Sur les autres demandes
Le bailleur a indiqué à l’audience que les époux avaient quitté le logement et restitué les clés. Un état des lieux sortant contradictoire a été réalisé le 30 janvier 2026. Dès lors, l’Etablissement public GRAND LYON HABITAT se désiste de sa demande tendant à l’expulsion des défendeurs.
Compte tenu de ce désistement et de la restitution des lieux par les défendeurs, il n’y a plus lieu à statuer sur les demandes relatives au paiement d’une indemnité d’occupation, à la suppression du délai de deux mois prévu par l’article L 412-1 du code des procédures civiles d’exécution et au sort des meubles et autres objets garnissant les lieux.
Sur les demandes accessoires
Sur les dépens
Aux termes de l’article 696 du code de procédure civile, la partie perdante est condamnée aux dépens, à moins que le juge, par décision motivée, n’en mette la totalité ou une fraction à la charge d’une autre partie.
En l’espèce, madame [B] [Z] et monsieur [G] [Z] seront condamnés in solidum aux entiers dépens de l’instance, en ce compris le coût de l’assignation du 23 octobre 2025.
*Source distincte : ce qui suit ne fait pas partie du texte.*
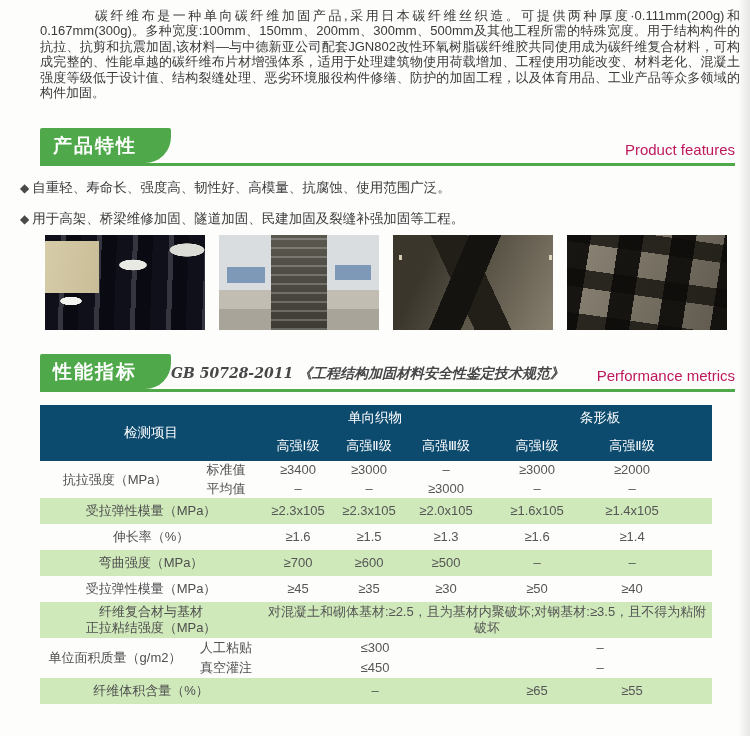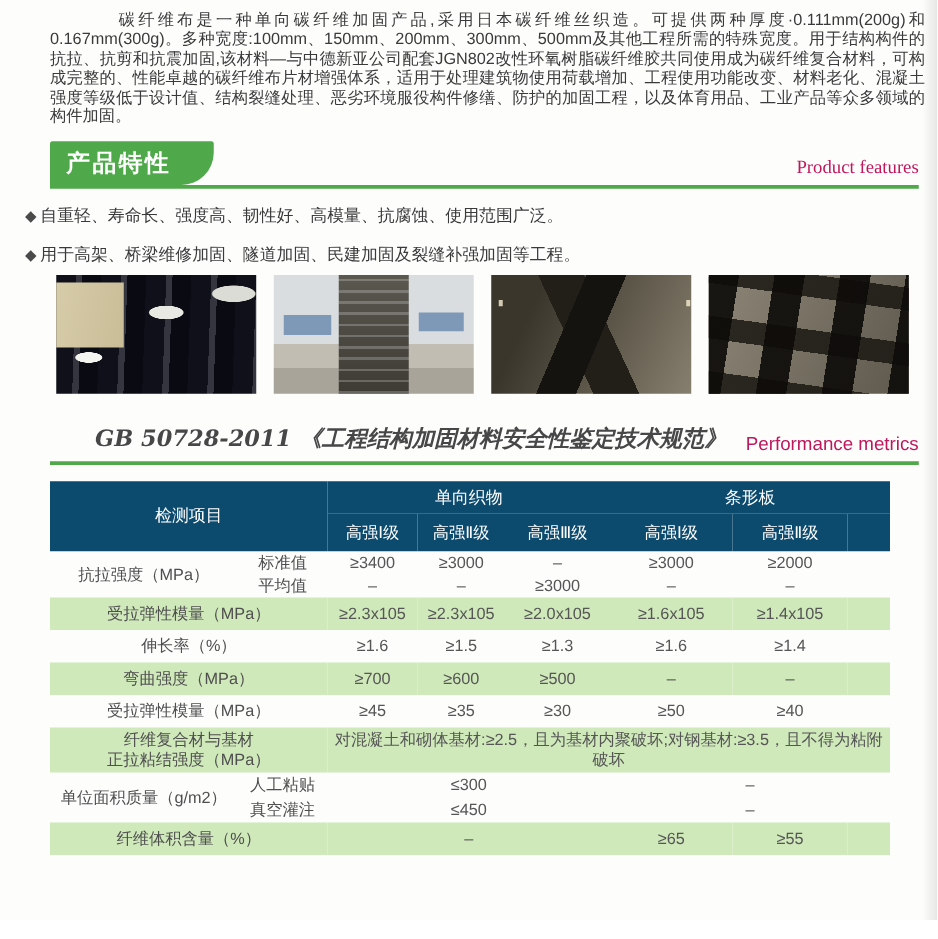--- a/index.html
+++ b/index.html
@@ -36,7 +36,7 @@
     font-style:italic; font-weight:bold; font-size:18px; color:#474747;
   }
   .sec .en { color:#be185d; font-size:15px; padding-bottom:5px; white-space:nowrap; }
-  .sec-features { margin-top:13px;font-family:Liberation Serif, serif; }
+  .sec-features { margin-top:28px; }
   .sec-scope    { margin-top:27px; }
   .sec-metrics  { margin-top:24px; }
   

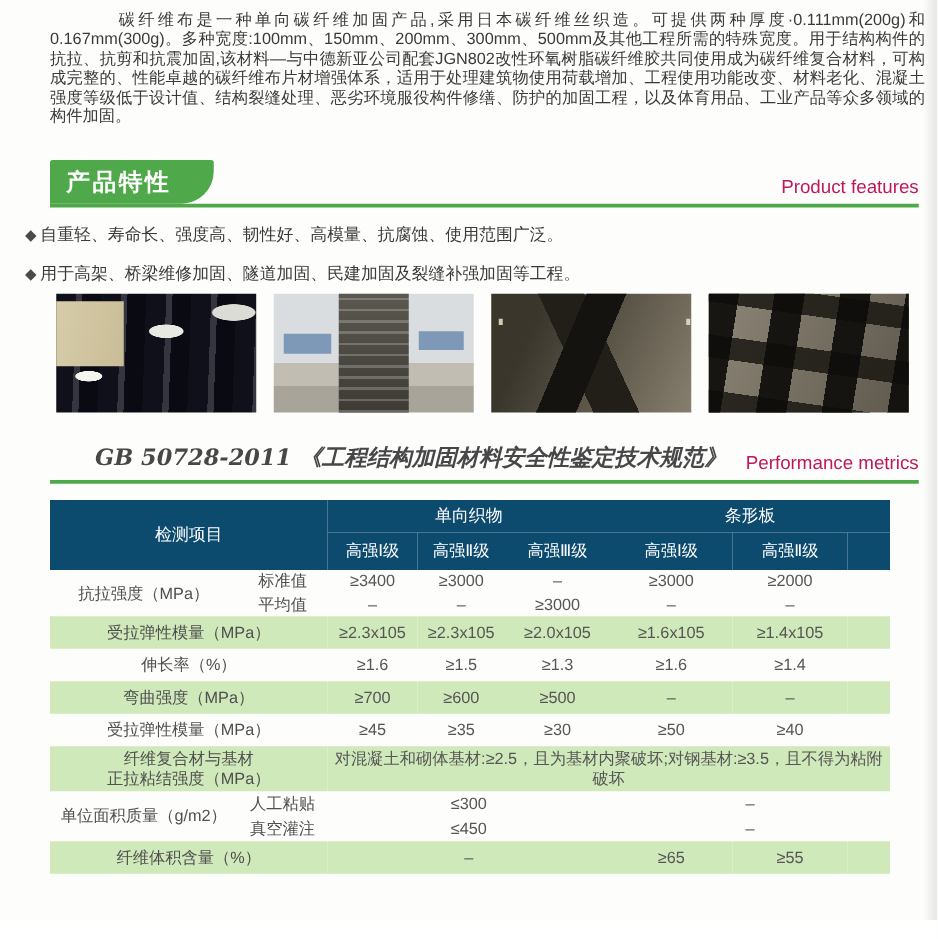--- a/index.html
+++ b/index.html
@@ -112,6 +112,7 @@
   </div>
 
   <div class="sec sec-metrics">
+    <div class="tab">性能指标</div>
     <div class="gb">GB 50728-2011 《工程结构加固材料安全性鉴定技术规范》</div>
     <div class="en">Performance metrics</div>
   </div>

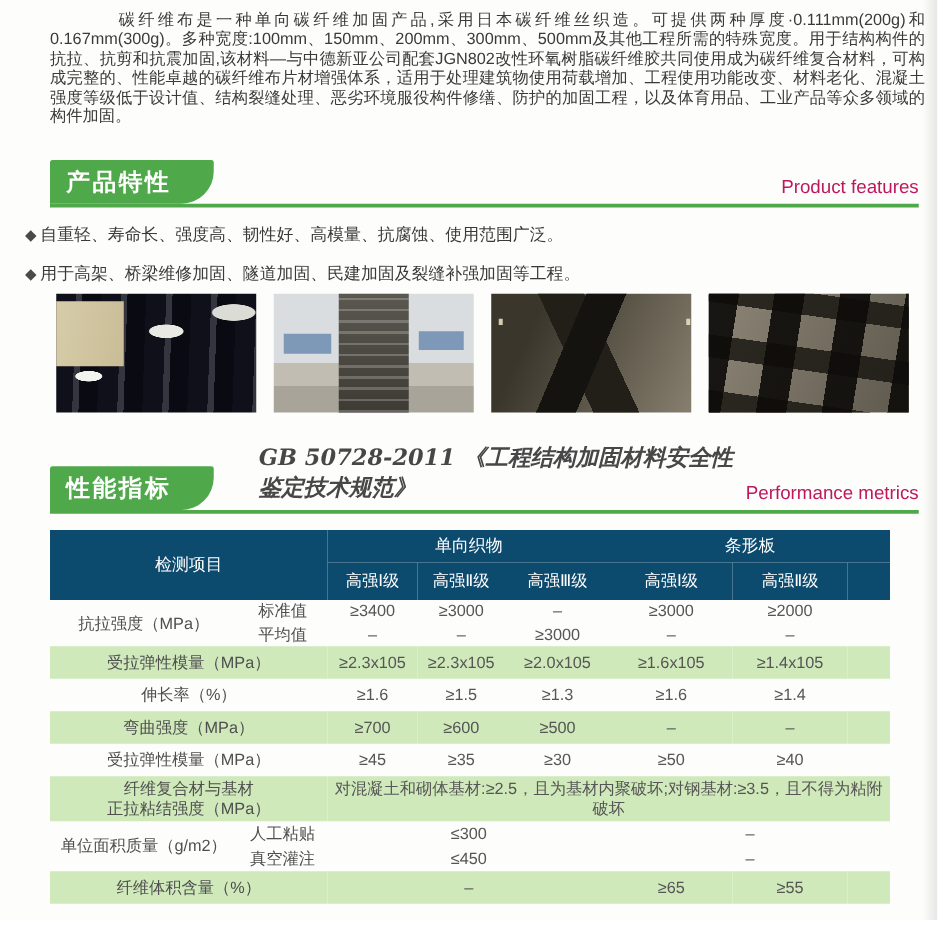--- a/index.html
+++ b/index.html
@@ -31,9 +31,9 @@
     border-radius:2px 2px 26px 0;
   }
   .sec .gb {
-    flex:1; margin-left:36px; padding-bottom:6px;
+    flex:1; margin-left:0; padding-bottom:6px;
     font-family:"DejaVu Serif","Liberation Serif",serif;
-    font-style:italic; font-weight:bold; font-size:18px; color:#474747;
+    font-style:italic; font-weight:bold; font-size:14px; color:#474747;
   }
   .sec .en { color:#be185d; font-size:15px; padding-bottom:5px; white-space:nowrap; }
   .sec-features { margin-top:28px; }

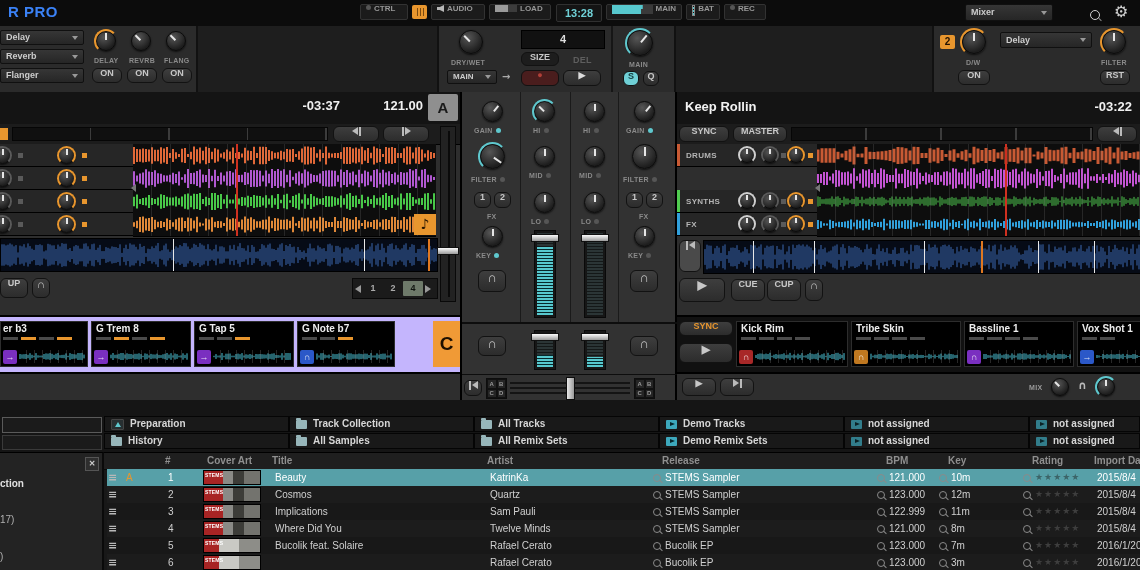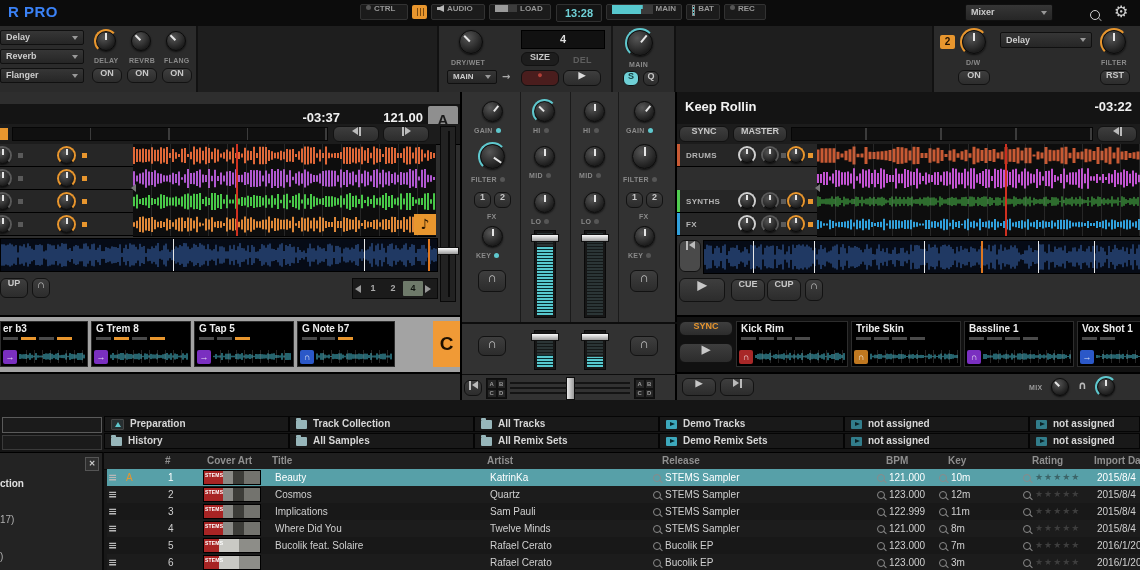--- a/index.html
+++ b/index.html
@@ -218,7 +218,7 @@
   </div>
 
   <div class="abs" style="left:0;top:92px;width:460px;height:308px;background:#2e2e2e;">
-    <div class="abs" style="left:0;top:12px;width:460px;height:32px;background:#141414;border-bottom:1px solid #000;">
+    <div class="abs" style="left:0;top:0;width:460px;height:32px;background:#141414;border-bottom:1px solid #000;">
       <div class="abs" style="left:250px;top:7px;width:90px;text-align:right;color:#f0f0f0;font:bold 13px/1 'Liberation Sans',sans-serif;">-03:37</div>
       <div class="abs" style="left:348px;top:7px;width:75px;text-align:right;color:#f0f0f0;font:bold 13px/1 'Liberation Sans',sans-serif;">121.00</div>
       <div class="abs" style="left:428px;top:2px;width:30px;height:27px;background:#8f8f8f;color:#1a1a1a;font:bold 15px/27px 'Liberation Sans',sans-serif;text-align:center;border-radius:2px;">A</div>

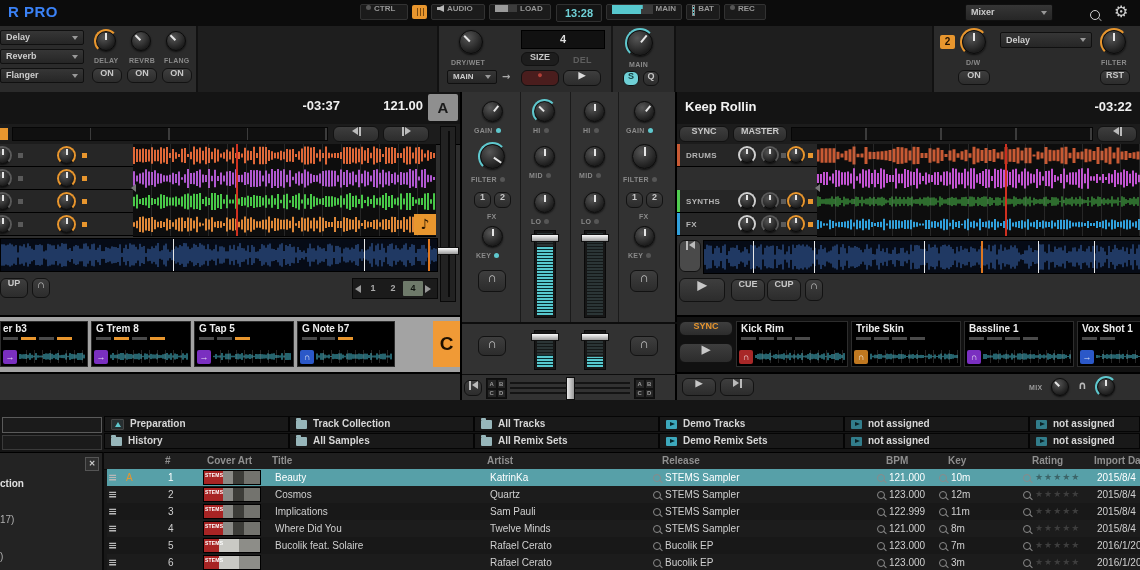--- a/index.html
+++ b/index.html
@@ -350,7 +350,7 @@
       <div class="fh" style="top:120px;"></div>
     </div>
 
-    <div class="abs" style="left:0;top:223px;width:460px;height:55px;background:#a3a3a3;border-top:2px solid #000;border-bottom:2px solid #000;">
+    <div class="abs" style="left:0;top:223px;width:460px;height:55px;background:#c4b5fd;border-top:2px solid #000;border-bottom:2px solid #000;">
       <div class="rcell" style="left:0;top:4px;width:88px;height:46px;">
         <span class="rtitle" style="left:2px;">er b3</span>
         <span class="dash" style="left:2px;"></span>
Le juge ne peut en revanche statuer sur une situation future et incertaine, de sorte que le défendeur ne peut être condamné par anticipation au paiement des frais liés à la suite de l’instance.
Sur les frais irrépétibles
Aux termes de l’article 700 du code de procédure civile, le juge condamne la partie tenue aux dépens ou qui perd son procès à payer à l’autre partie la somme qu’il détermine, au titre des frais exposés et non compris dans les dépens. Dans tous les cas, le juge tient compte de l’équité ou de la situation économique de la partie condamnée. Il peut, même d’office, pour des raisons tirées des mêmes considérations, dire qu’il n’y a pas lieu à ces condamnations.
En l’espèce, il serait inéquitable de laisser à la charge de l’Etablissement public GRAND LYON HABITAT l’intégralité des frais non compris dans les dépens, et une indemnité de 800 euros lui sera octroyée à ce titre.
Sur l’exécution provisoire
Aux termes de l’article 514 du code de procédure civile, les décisions de première instance sont de droit exécutoires à titre provisoire à moins que la loi ou la décision rendue n’en dispose autrement.
En l’espèce, le présent jugement est exécutoire de droit par provision.
PAR CES MOTIFS,
Le juge des contentieux de la protection, statuant publiquement par jugement réputé contradictoire et en premier ressort, par mise à disposition au greffe,
CONSTATE le désistement de l’Etablissement public GRAND LYON HABITAT de sa demande en expulsion ;
DIT n’y avoir lieu en conséquence à statuer sur les demandes relatives au paiement d’une indemnité d’occupation, à la suppression du délai de deux mois prévu par l’article L 412-1 du code des procédures civiles d’exécution et au sort des meubles et autres objets garnissant les lieux ;
PRONONCE à compter du présent jugement la résiliation du bail conclu entre l’Etablissement public GRAND LYON HABITAT d’une part et madame [B] [Z] et monsieur [G] [Z] d’autre part portant sur le logement sis 70 boulevard des Etats-Unis à LYON (69008) ;
CONDAMNE in solidum madame [B] [Z] et monsieur [G] [Z] aux dépens, en ce compris le coût de l’assignation du 23 octobre 2025 ;
CONDAMNE in solidum madame [B] [Z] et monsieur [G] [Z] à payer à l’Etablissement public GRAND LYON HABITAT la somme de 800 euros au titre de l’article 700 du code de procédure civile ;
RAPPELLE que la présente décision est exécutoire de plein droit.